Head-to-head comparison

Hindenburg Field Recorder vs SquadCast

Two of the recording tools podcasters reach for. Here's how they differ on pricing, features, audience, and the trade-offs that actually matter day-to-day.

Hindenburg's iOS field recorder for journalists and storytellers capturing interviews on iPhone.

Best for: journalist interviews

Remote recording with progressive local uploads, now bundled with Descript.

Best for: Reliable remote recording

At a glance

Field
Hindenburg Field Recorder
SquadCast
Best for
journalist interviews
Reliable remote recording
Price tier
Platforms
iOS
Web
Audience
Solo creators
Solo creatorsSmall teamsAgencies

The honest trade-offs

Hindenburg Field Recorder

Pros

  • Built by Hindenburg specifically for journalism
  • Fast to launch and hit record
  • $4.99 for the full app, no subscription

Watch-outs

  • iPhone only
  • Designed for field capture, not full editing
  • Lite version caps recordings at 60 seconds

SquadCast

Pros

  • Progressive uploads survive connection drops
  • Separate tracks per participant
  • Bundled with Descript editing in some plans

Watch-outs

  • Standalone identity blurred post-acquisition
  • Video quality trails Riverside slightly
  • Browser-only for guests, no native app

Which one should you pick?

Pick Hindenburg Field Recorder if

You’re building around journalist interviews. Hindenburg Field Recorder is the iPhone app built by the company behind Hindenburg Pro. Designed for journalism — quick interview capture, markers, clean upload to the desktop.

Pick SquadCast if

You’re building around reliable remote recording. SquadCast was always the dependable, less flashy sibling to Riverside, and the Descript acquisition has only sharpened that role. Progressive uploads work as advertised — recordings survive connection drops that would destroy a Zoom call.

Also worth comparing

Or see all Hindenburg Field Recorder alternatives.

Frequently asked

What does Hindenburg Field Recorder do better than SquadCast?

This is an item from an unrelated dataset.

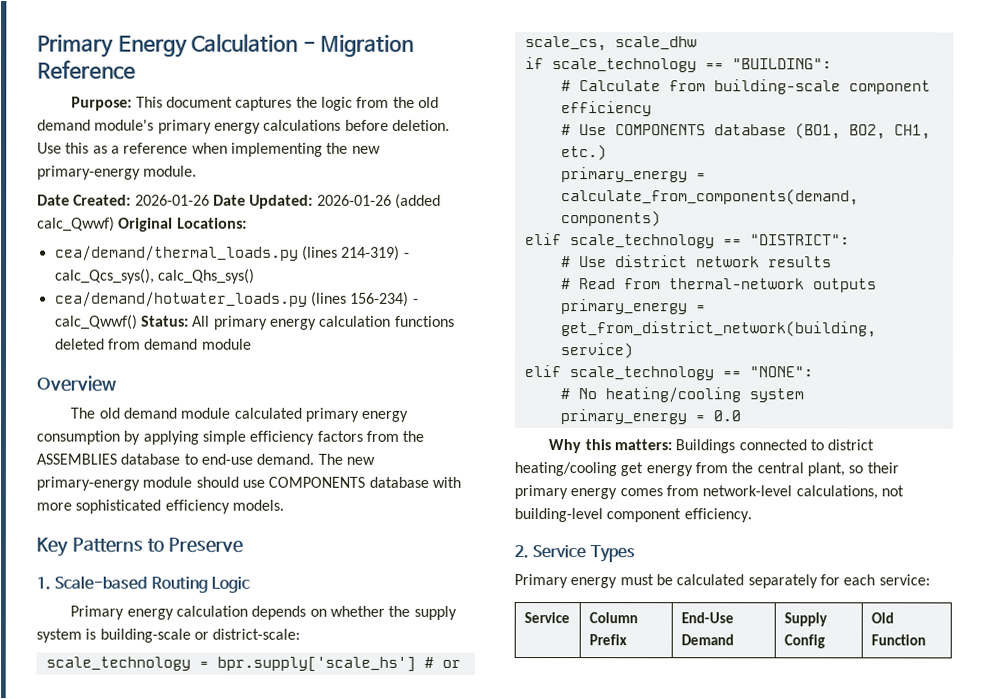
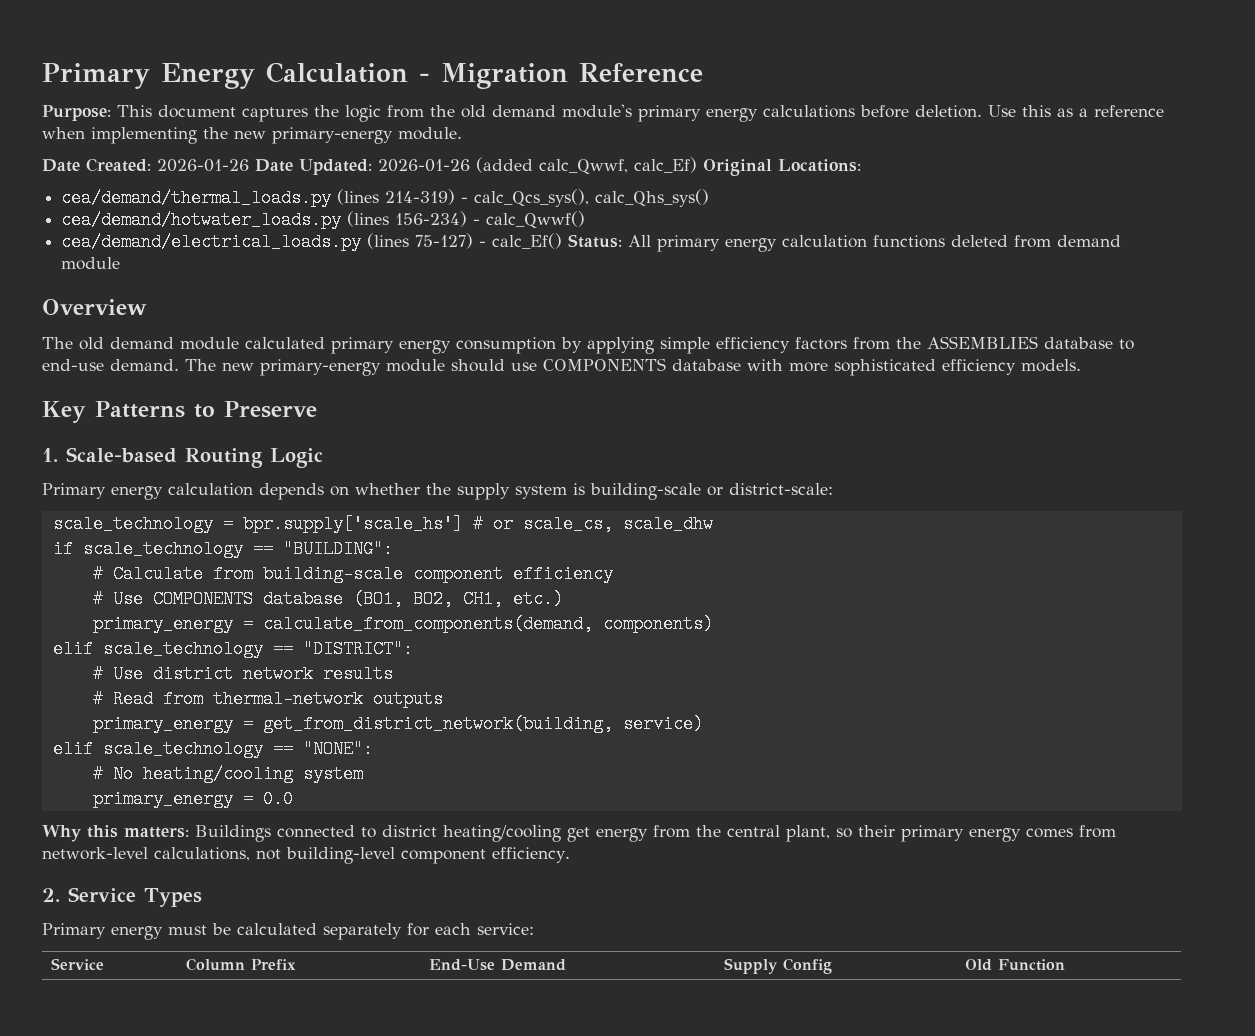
- Date Created: 2026-01-26 Date Updated: 2026-01-26 (added calc_Qwwf) Original Locations:
+ Date Created: 2026-01-26 Date Updated: 2026-01-26 (added calc_Qwwf, calc_Ef) Original Locations:
- cea/demand/hotwater_loads.py (lines 156-234) - calc_Qwwf() Status: All primary energy calculation functions deleted from demand module
+ cea/demand/hotwater_loads.py (lines 156-234) - calc_Qwwf()
+ cea/demand/electrical_loads.py (lines 75-127) - calc_Ef() Status: All primary energy calculation functions deleted from demand module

Hindenburg Field Recorder's standout is "Built by Hindenburg specifically for journalism". SquadCast doesn't make that promise — it leans into "Progressive uploads survive connection drops" instead. If the first sentence describes your workflow, pick Hindenburg Field Recorder; if the second does, pick SquadCast.

What are the trade-offs?

Hindenburg Field Recorder: iphone only. SquadCast: standalone identity blurred post-acquisition. Whether either matters depends entirely on what you actually need — neither is a deal-breaker by itself.

Do they support the same platforms?

Hindenburg Field Recorder works on iOS where SquadCast doesn't. SquadCast works on Web where Hindenburg Field Recorder doesn't. If you're on a specific OS or device, that may decide for you.

Can I use Hindenburg Field Recorder and SquadCast together?

Both are recording tools so most teams pick one. Some workflows do combine them — for example, using Hindenburg Field Recorder for one show or episode type and SquadCast for another. Worth trying both free tiers before committing.